### Problem requirements
Repeat exactly the lines of the records below, starting at the line containing "color: #701a75 ->" and ending at the line containing "color: #0369a1 ->". Leave the pictures out.

### Material for this exercise
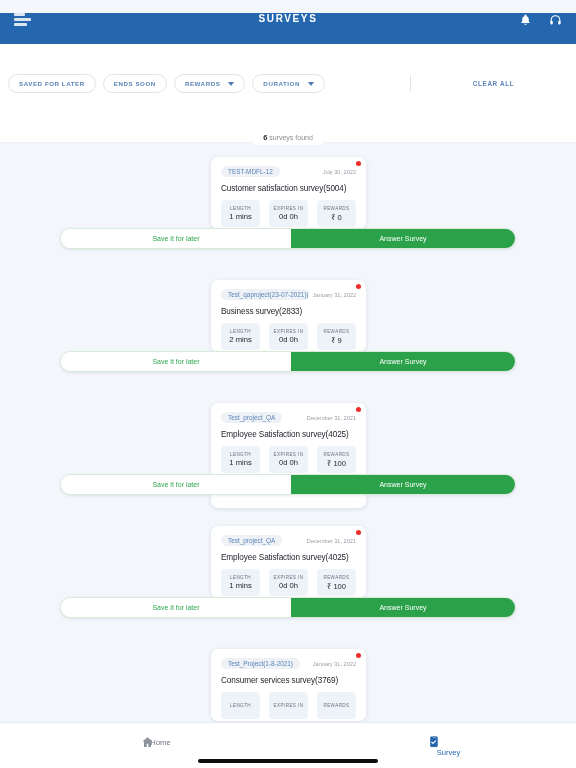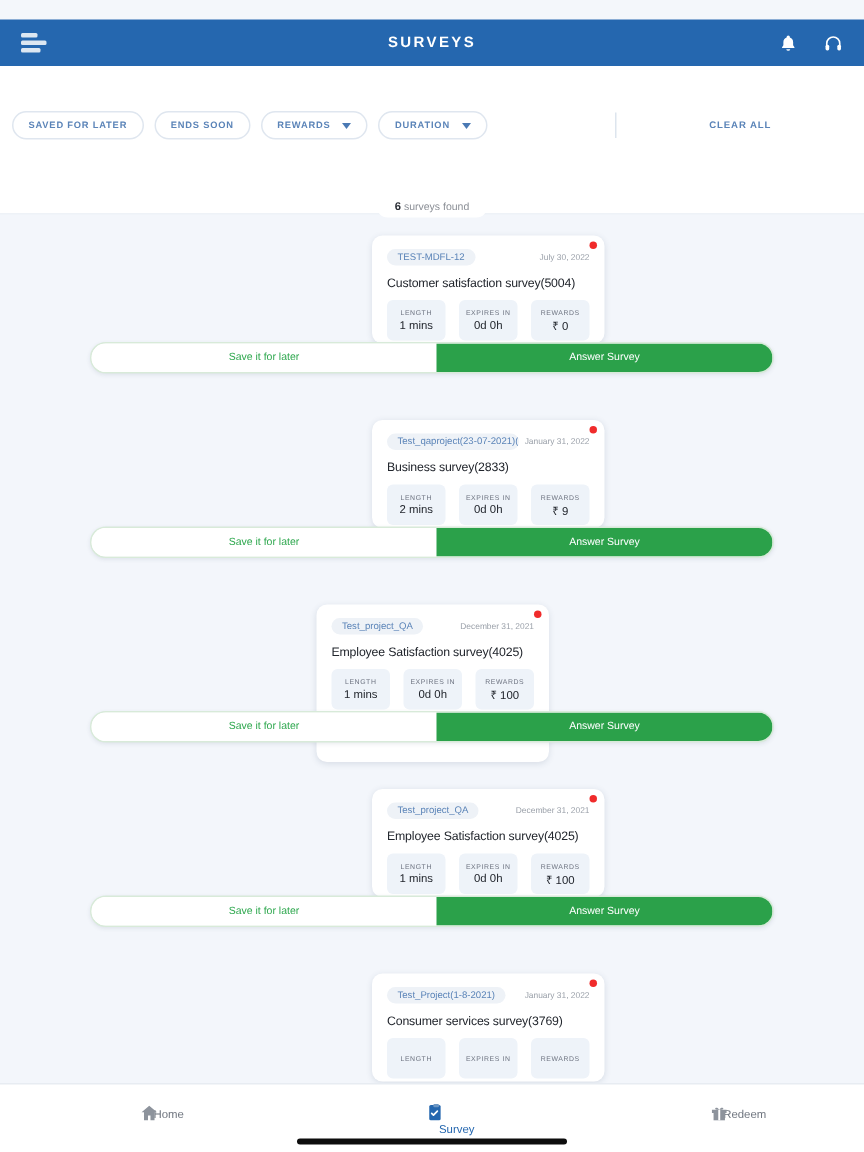"SURVEYS" .appbar { align-items: center -> flex-start }
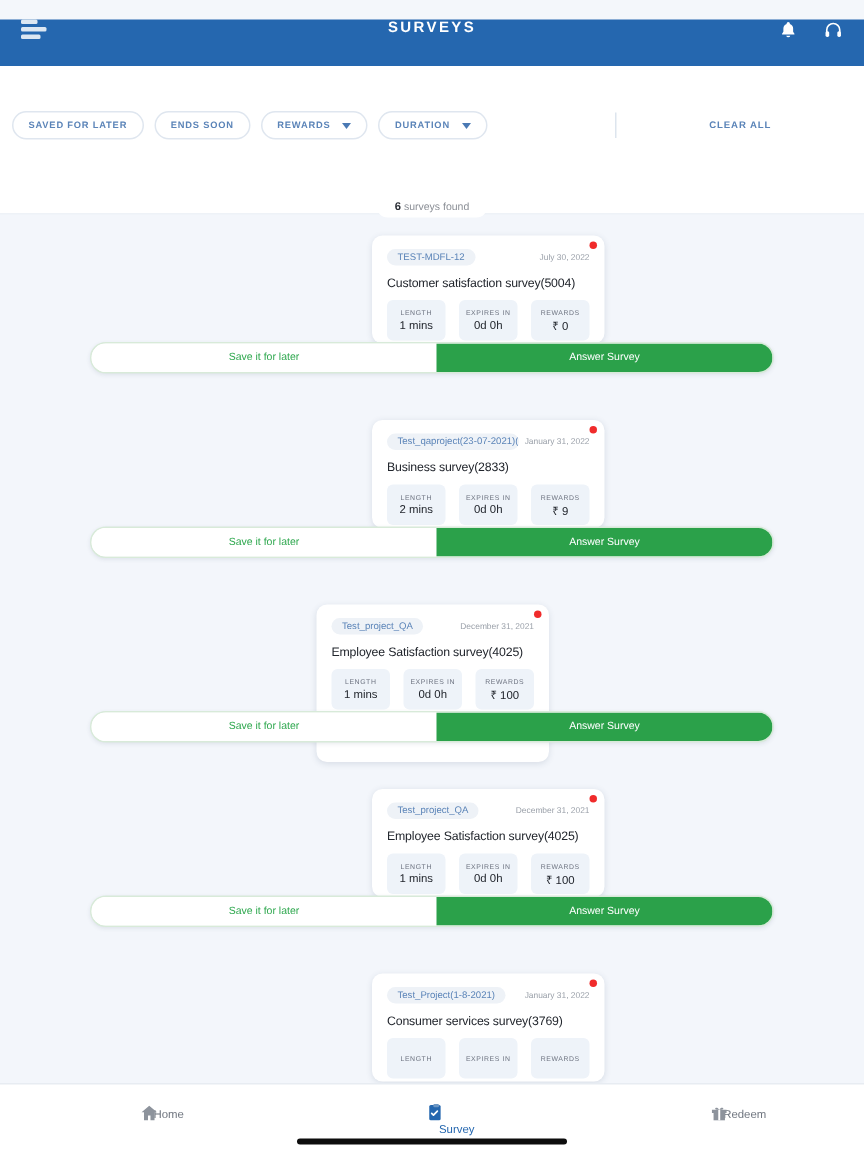"Customer satisfaction survey(5004)" .card.std { margin-left: 37px -> none }
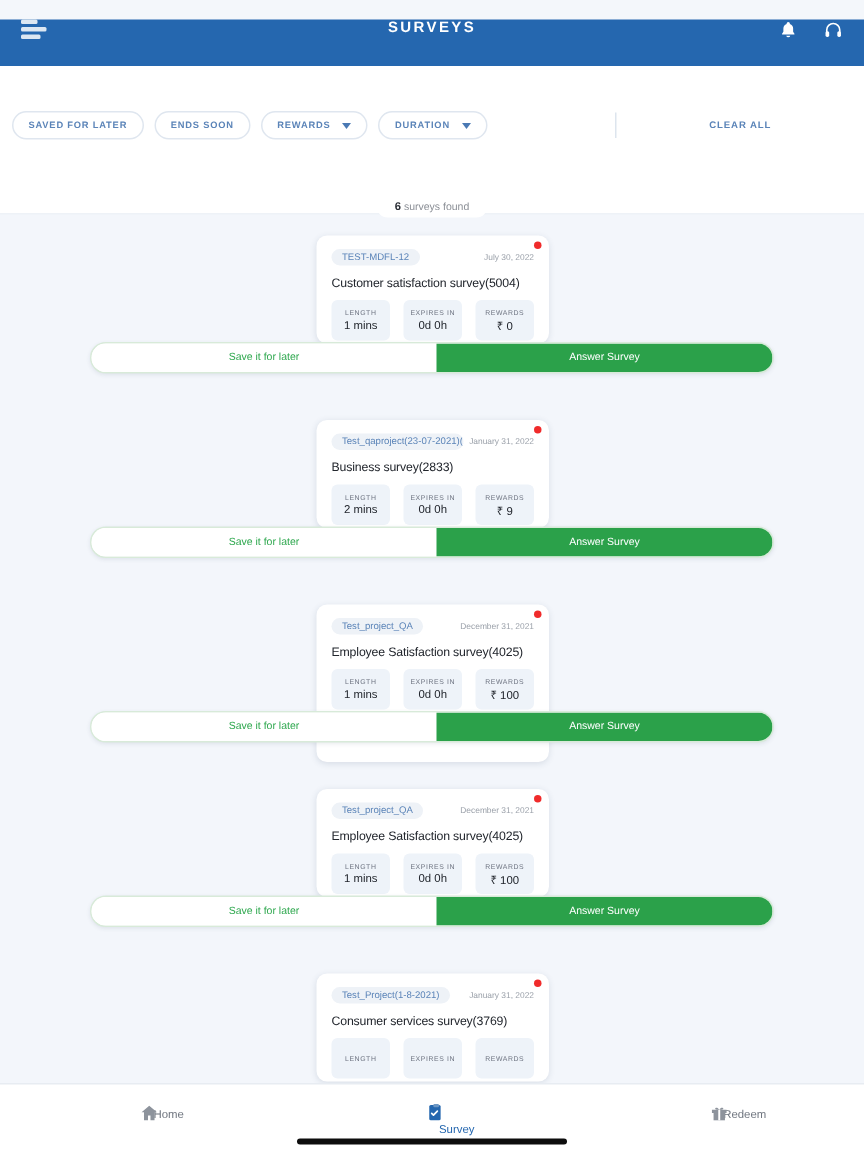"Redeem" div.nav-item { html: <div> <div> <svg> <rect></rect> <rect></rect> <rect></rect> <path></path> </svg> <span>Redeem</span> </div> </div> -> none }
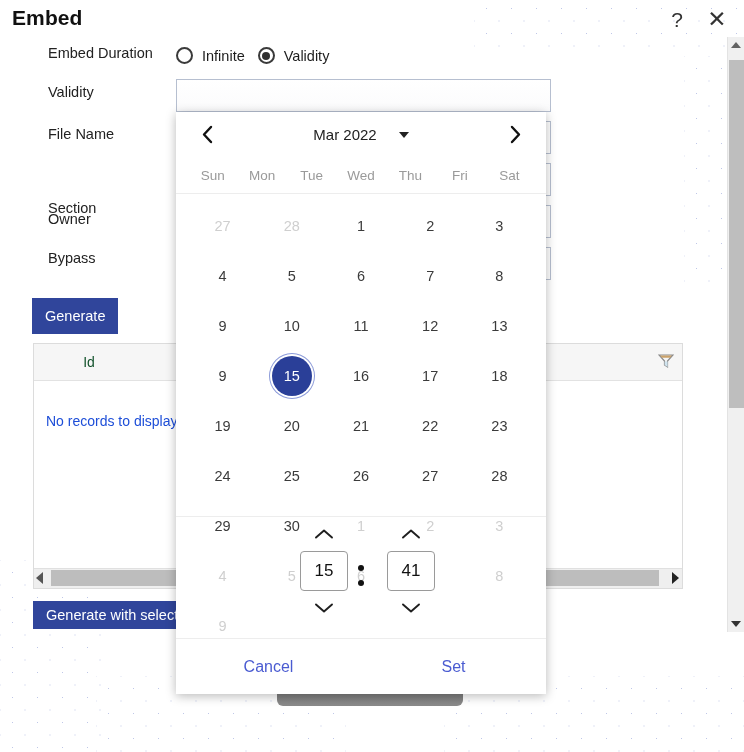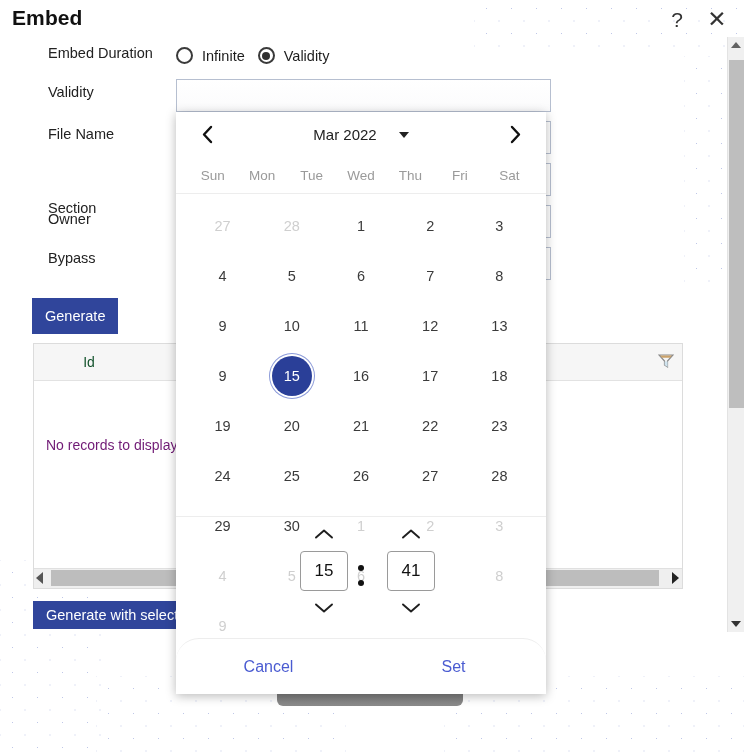"No records to display" #no-records { color: #701a75 -> #1d4ed8; top: 56px -> 32px }
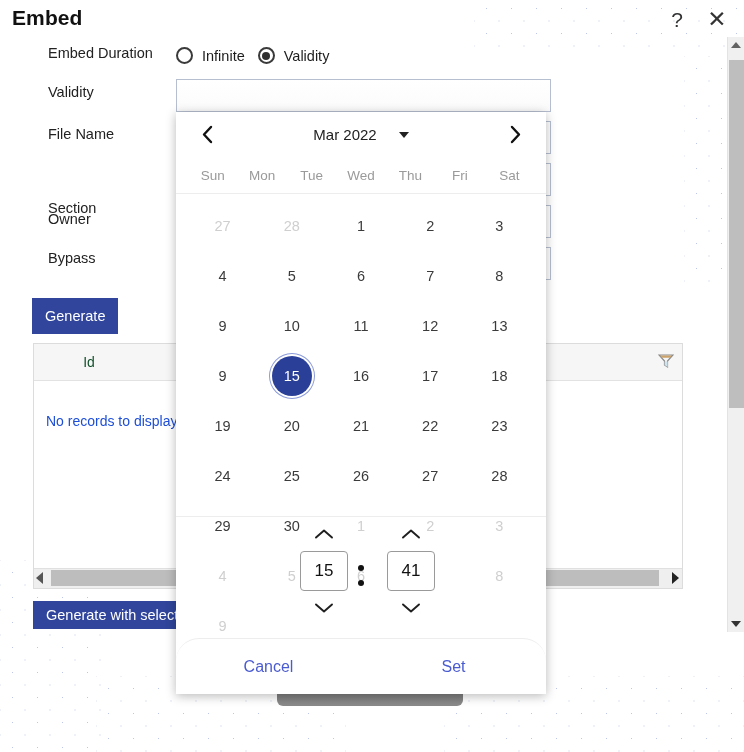"Cancel" #pk-footer { border-radius: 23px -> none }
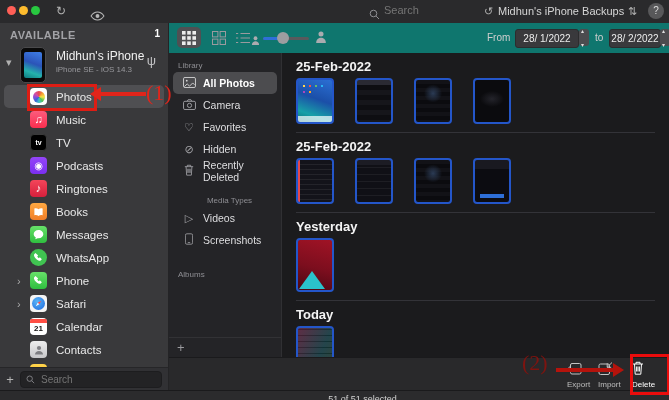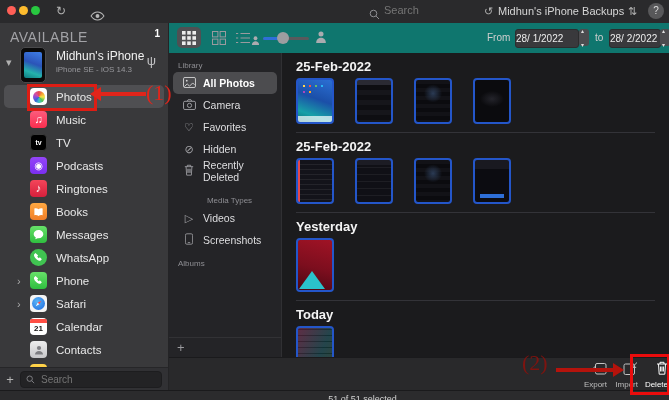"AVAILABLE" #sb-header .hdr { font-size: 14px -> 11px; font-weight: normal -> bold }
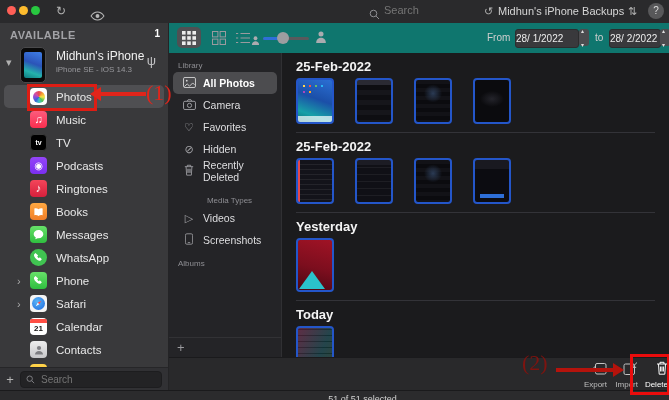"28/ 1/2022" .datefield { text-align: left -> center }
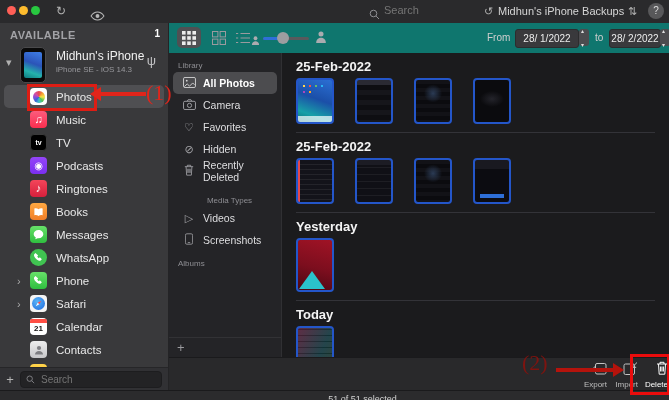"Albums" div.lib-hdr { margin-top: 8px -> 19px }
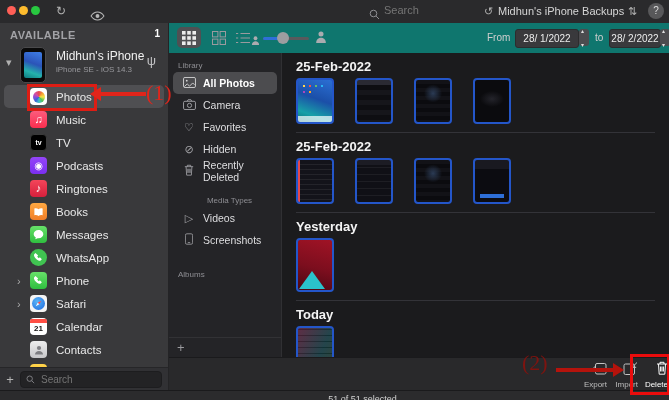"Export" .fbtn { text-align: right -> left }
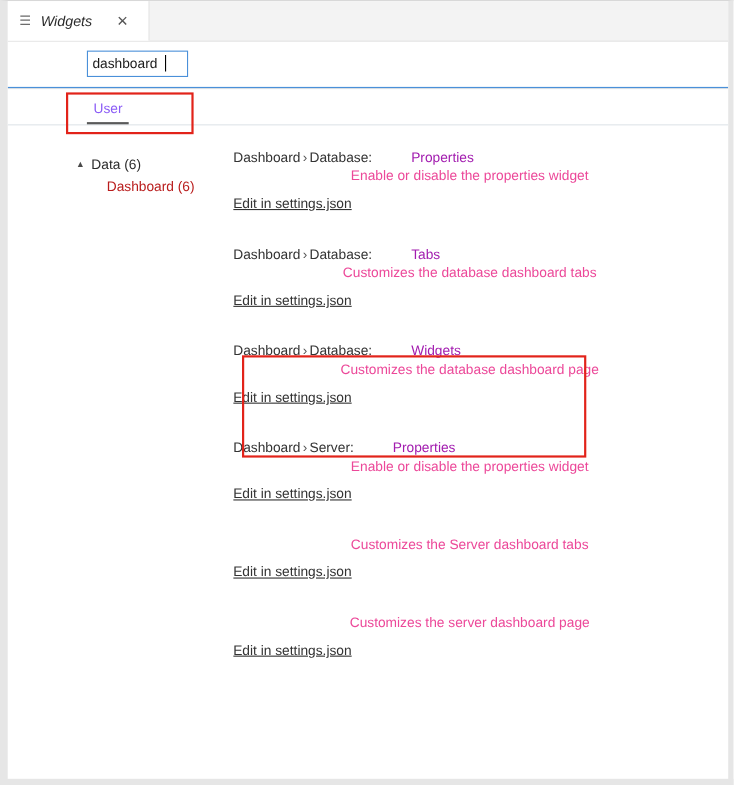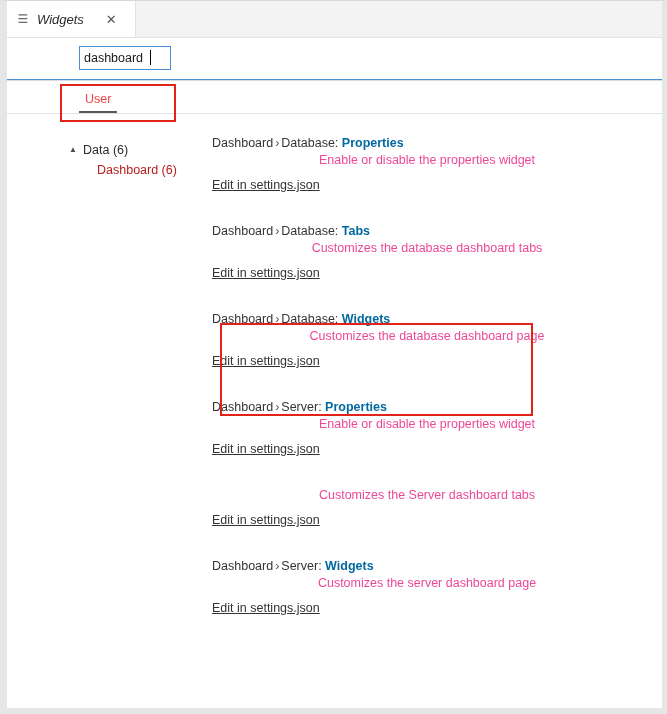"User" .scope-tab { color: #ef4444 -> #8b5cf6 }
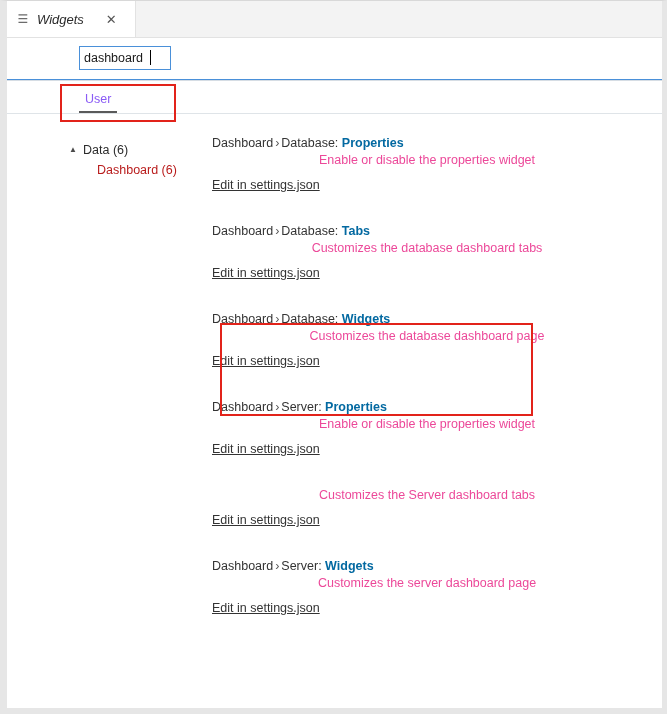"Properties" .setting-title b { color: #0369a1 -> #a21caf; font-weight: bold -> normal; margin-left: none -> 32px }
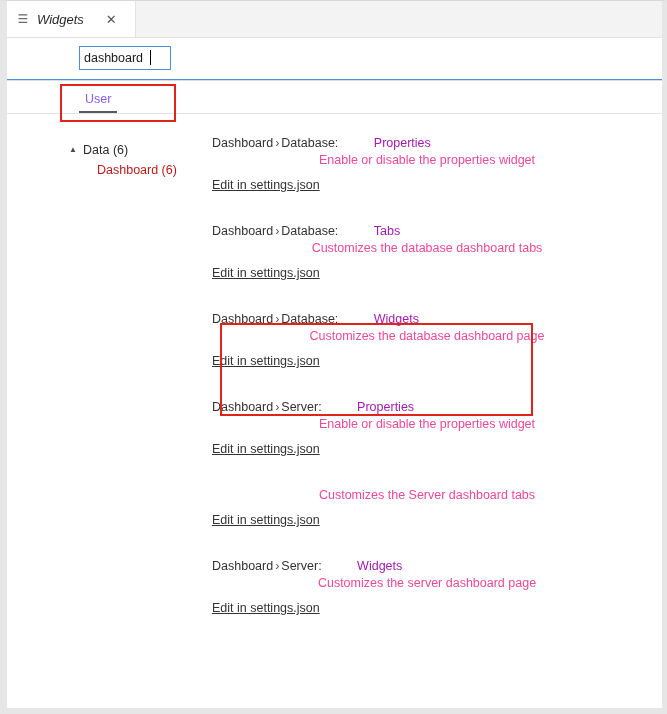"Dashboard › Server: Widgets" div.setting-title { html: <div> <span>Dashboard</span><span>›</span><span>Server:</span> <b>Widgets</b> </div> -> none }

### Output for this task
"No records to display" #no-records { color: #701a75 -> #1d4ed8; top: 56px -> 32px }
"Cancel" #pk-footer { border-radius: 23px -> none }
"AVAILABLE" #sb-header .hdr { font-size: 14px -> 11px; font-weight: normal -> bold }
"28/ 1/2022" .datefield { text-align: left -> center }
"Albums" div.lib-hdr { margin-top: 8px -> 19px }
"Export" .fbtn { text-align: right -> left }
"User" .scope-tab { color: #ef4444 -> #8b5cf6 }
"Properties" .setting-title b { color: #0369a1 -> #a21caf; font-weight: bold -> normal; margin-left: none -> 32px }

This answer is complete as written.